Subhash Talekar, spokesperson of the dabbawala association explained that they will put in extra hours after their regular work schedule to facilitate the collection and distribution of this food to the poor in the city. The initiative, called Roti Bank, is hoping to feed a lot of the city's hunger-struck pavement dwellers from the year-end festivities this week.

This isn't the first time the dabbawalas have signed up for an initiative that aims to feed the poor. In 2013, a generously hyped initiative called 'Share My Dabba' had taken the internet by a storm. Floated by an organisation called Happy Life Welfare Society, the programme aimed to distribute the food left over in people's dabbas to the poor and the hungry. The video, created by advertising agency McCann Erickson went viral with people lauding the initiative.

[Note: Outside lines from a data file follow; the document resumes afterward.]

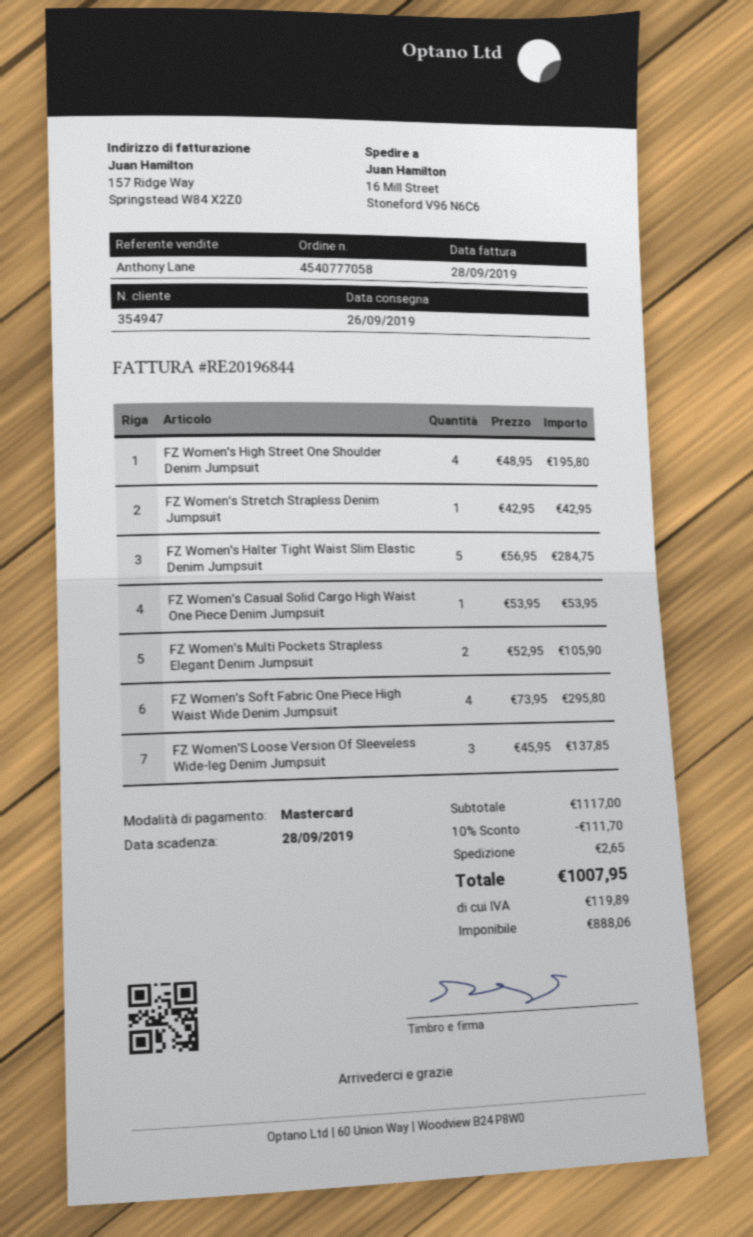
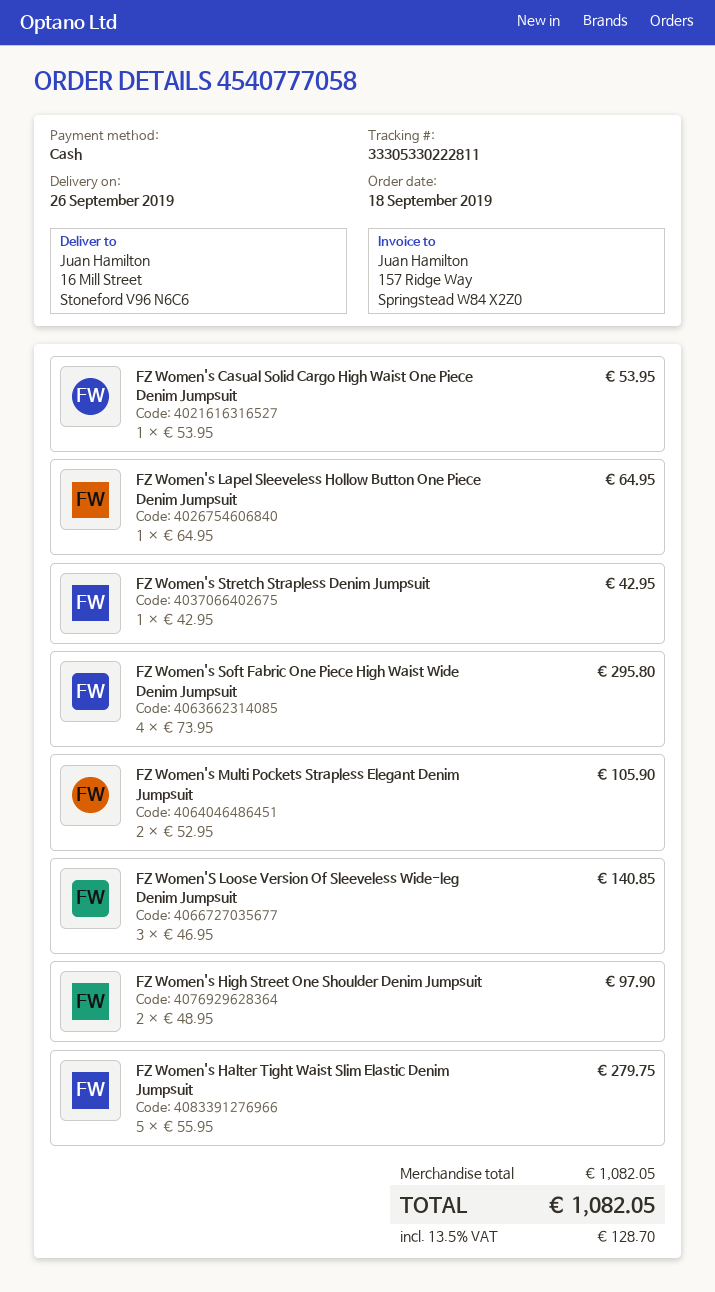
payment method: Mastercard -> cash
FZ Women's High Street One Shoulder Denim Jumpsuit: 4 x 48.95 = 195.80 -> 2 x 48.95 = 97.90
FZ Women's Halter Tight Waist Slim Elastic Denim Jumpsuit: 5 x 56.95 = 284.75 -> 5 x 55.95 = 279.75
FZ Women'S Loose Version Of Sleeveless Wide-leg Denim Jumpsuit: 3 x 45.95 = 137.85 -> 3 x 46.95 = 140.85
FZ Women's Lapel Sleeveless Hollow Button One Piece Denim Jumpsuit: none -> 1 x 64.95 = 64.95
subtotal: 1117.00 -> 1082.05
discount: 10% = 111.70 -> none
shipping: 2.65 -> none
tax: 119.89 -> 128.70
total: 1007.95 -> 1082.05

However, 'Share My Dabba' fizzled out soon after the promotional video had had it's moment under the internet sun. Like this article points out, there were several logistical issues involved in the initiative and there was no way the process of distributing leftovers could be carried out without disturbing the dabbawala system. More importantly, it wasn't an initiative started by the dabbawalas themselves. They were merely roped in to be a part of the programme by the advertising agency, the article revealed.

'Roti Bank', on the other hand, seems foolproof in comparison. It seems to have a perfectly legitimate working model and is an initiative started by the dabbawalas themselves. Moreover, the dabbawalas have made it clear how they will work the plan. Dabbawalas will group themselves according to the locations of the caterers they have tied up with and the people who will call them. "The dabbawalas nearest to the location will collect it and distribute it among pavement dwellers, slum residents and anyone living below the breadline," says Mumbai Mirror. This will be done after they are done with their regular work.